My daughter had a day off from school today and I wanted to go look for albies, so I tried to make walking around on a jetty sound as fun as I could while I urged her to put a sweatshirt on and wear shoes (for once). She bought into my sales pitch and soon we were heading south and pulling into the dirt lot where my little lady jumped out of the truck and immediately found 100 fascinating things in the first 19 seconds; a monarch fluttered by, the smell of beach roses, a seagull that wasn’t afraid of people… among many others.
When we were on the jetty she was taking the most anfractuous path—from one side to the other, then the middle, then back again. Looking in every hole and crevice until she got the idea to look inside those drilled holes—I’m not sure if they’re an remnant of blasting or if they’re used to make controlled cracks when the granite is quarried. But before long she we was laying down at each hole and putting her ear to it and then imitating the sound. I was surprised by how many different sounds she found—from a seashell-like whooshing, to a sloshing like carrying a too-full tub of water, to a haunting-yet-almost-musical whirring. Being 7 looks like a lot of fun.
As I shifted my focus to the water, I made two immediate observations… the first was that the anglers already interspersed along the jetty were mostly chatting and sitting down, not a good sign. The second was that there were huge schools of peanut bunker showing as dark, glittering patches in the slightly-stained water. They too seemed to be feeling a lazy vibe, also not a great sign.
As the patches of peanuts flowed past, I would stop and place casts around them, but it quickly became evident that this was nothing more than practice placements for a day when there were actually gamefish present! Lila watched and tried to remember to stay away from my casting-arm side while I launched my half-ounce Crippled Herring into the empty sea. “Catch anything yet?” Lila asked with a devilish smile that told me she knew full-well that I had not. She turned and looked back into the harbor, “why don’t you ever cast over there?” She asked.
I told her that, when things were right, I did cast on that side. “I’ve seen albies, bonito and stripers over there many times,” I told her. She walked over and looked back at me, squinting in the late morning light, “Let’s try.”
How could I not oblige her? My chances seemed no worse than casting out into the ocean where all those relaxed peanuts were enjoying a day of not being eaten. So we turned and cast the other way. Within a few casts I hooked a fish. I handed her the rod and she cranked in a 5-inch snapper bluefish. Lila said it was, “beautiful”. Two casts later, we caught another. Then another.
She asked if she could cast and I had to say no, a fly fisherman was flicking feathers behind her and a sailboat was anchored well within her reach, I could just see that little tin caught 16 feet off the deck in the sail. Some guy in a captain’s hat yelling at me through his cigar.

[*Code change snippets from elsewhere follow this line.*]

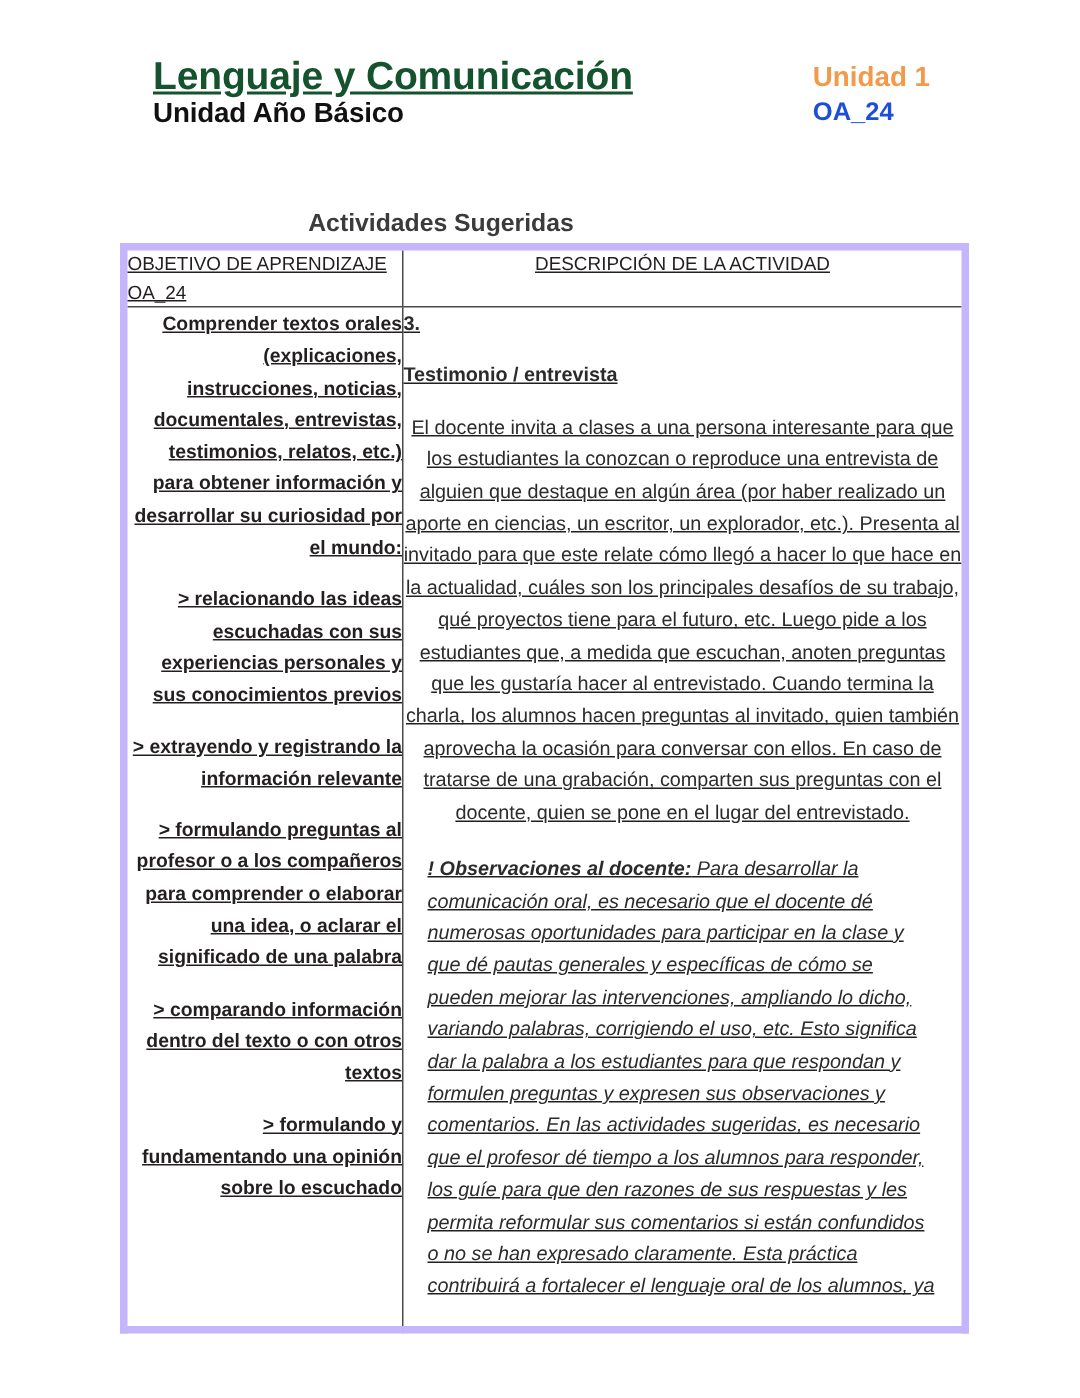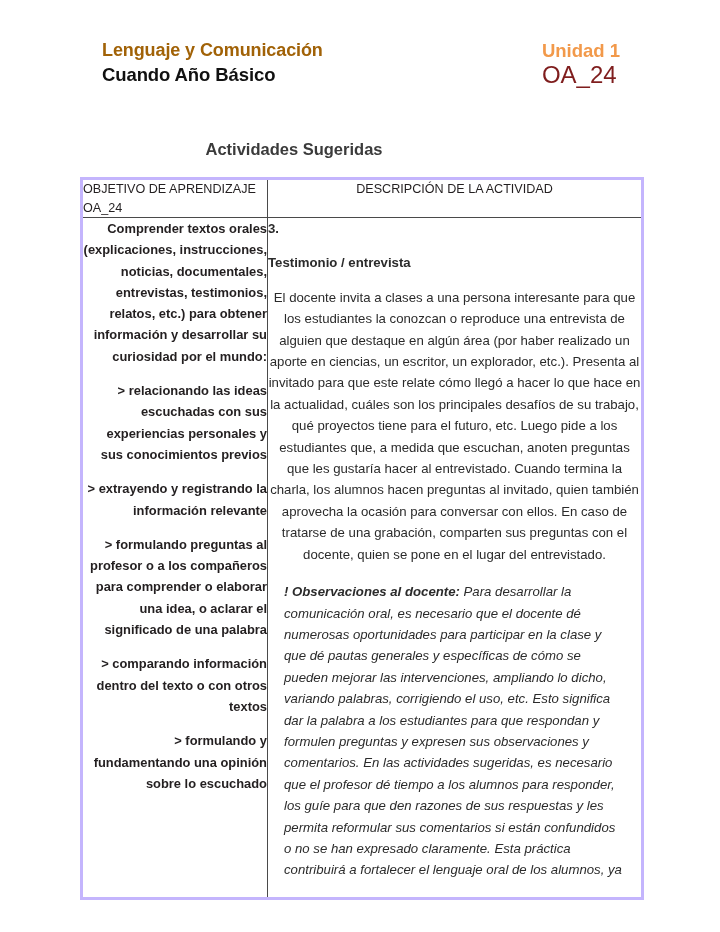"Lenguaje y Comunicación" .subject-title { color: #a16207 -> #14532d; font-size: 18px -> 26px; text-decoration: none -> underline }
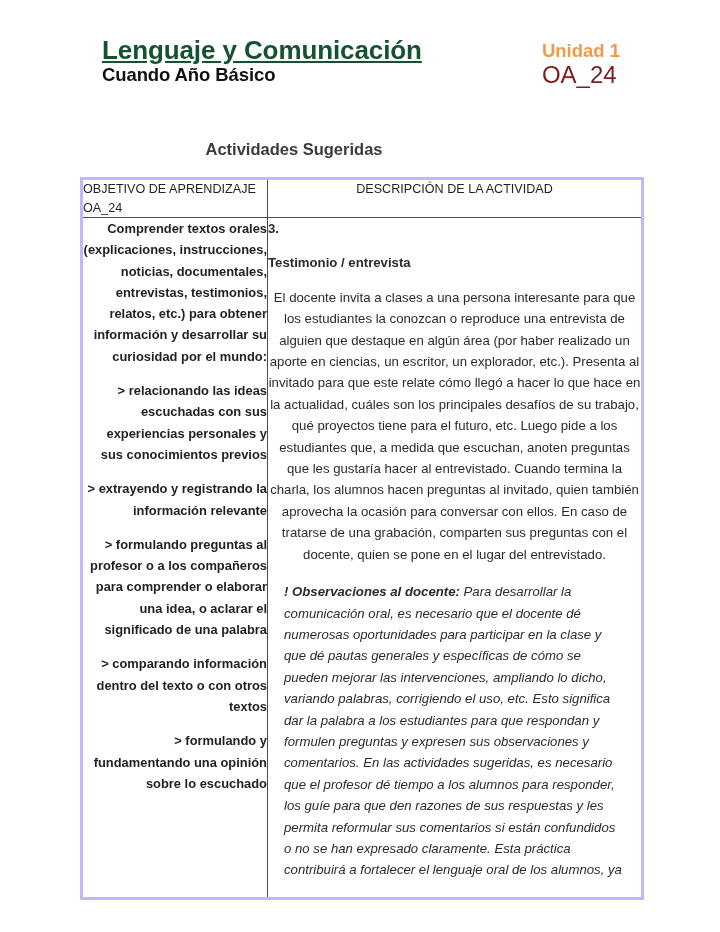"Cuando Año Básico" div.grade-title { text: Cuando -> Unidad }
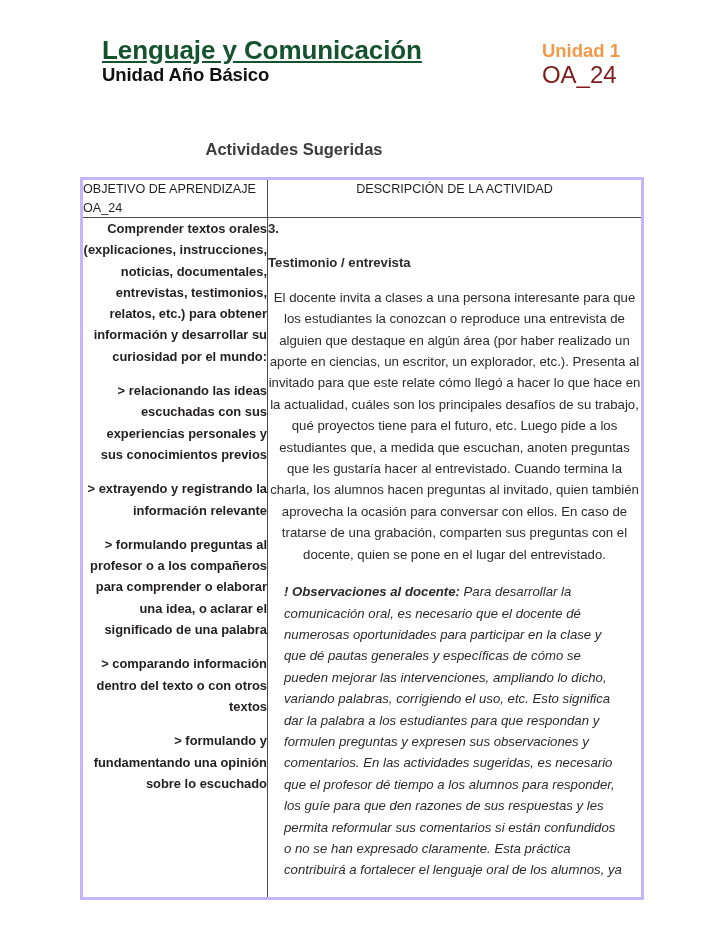"OA_24" .oa-label { color: #7f1d1d -> #1d4ed8; font-size: 24px -> 17px; font-weight: normal -> bold }
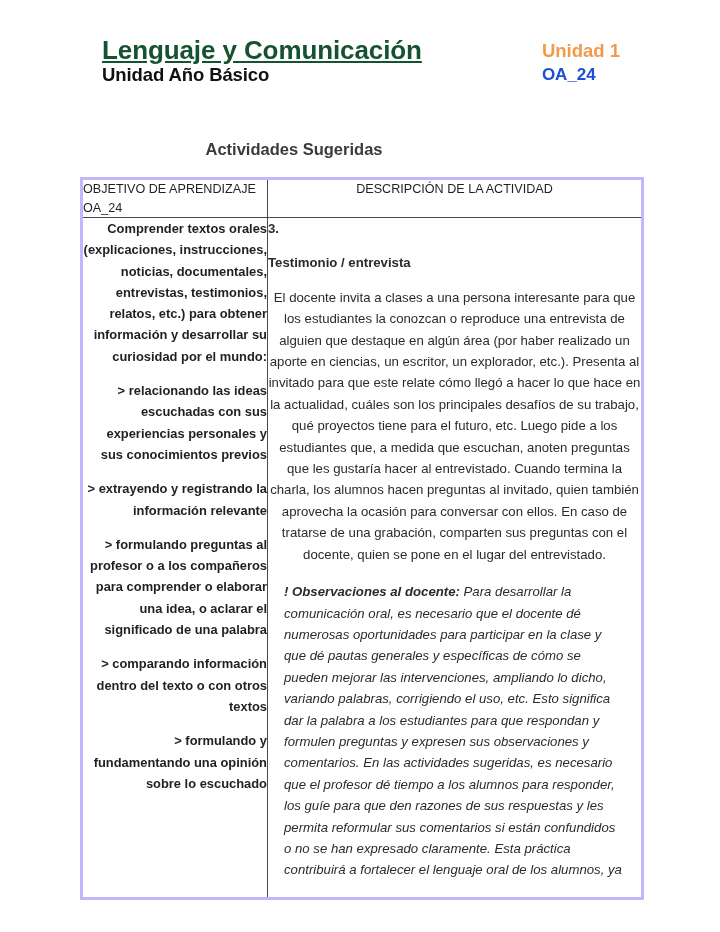"OBJETIVO DE APRENDIZAJE OA_24" .activity-table { border: 3px solid #c4b5fd -> 5px solid #c4b5fd; text-decoration: none -> underline; top: 177px -> 162px }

So we compromised, I cast and she reeled. Five casts later she had not hooked up, so she asked me to try, I hooked up right away. The same scenario played out two more times. “Why are you getting bites and I’m not?” she whimpered. I explained that I was keeping the lure moving at a consistent speed, pointing the tip of the rod at the lure and watching it, to make sure it was wiggling and not spinning. I watched her face contort into a grimace of provoked thought. She tried harder and I watched a few snappers follow and bump the tin—but she didn’t hook up.
I told her that practice is important in everything and you will rarely encounter anything that you can just do automatically. She processed my words, but then dropped to the jetty to listen to the – more important – sound of another hole in the rocks. Maybe practice is important, but so is not taking every single nuance of fishing so seriously. I learned that today.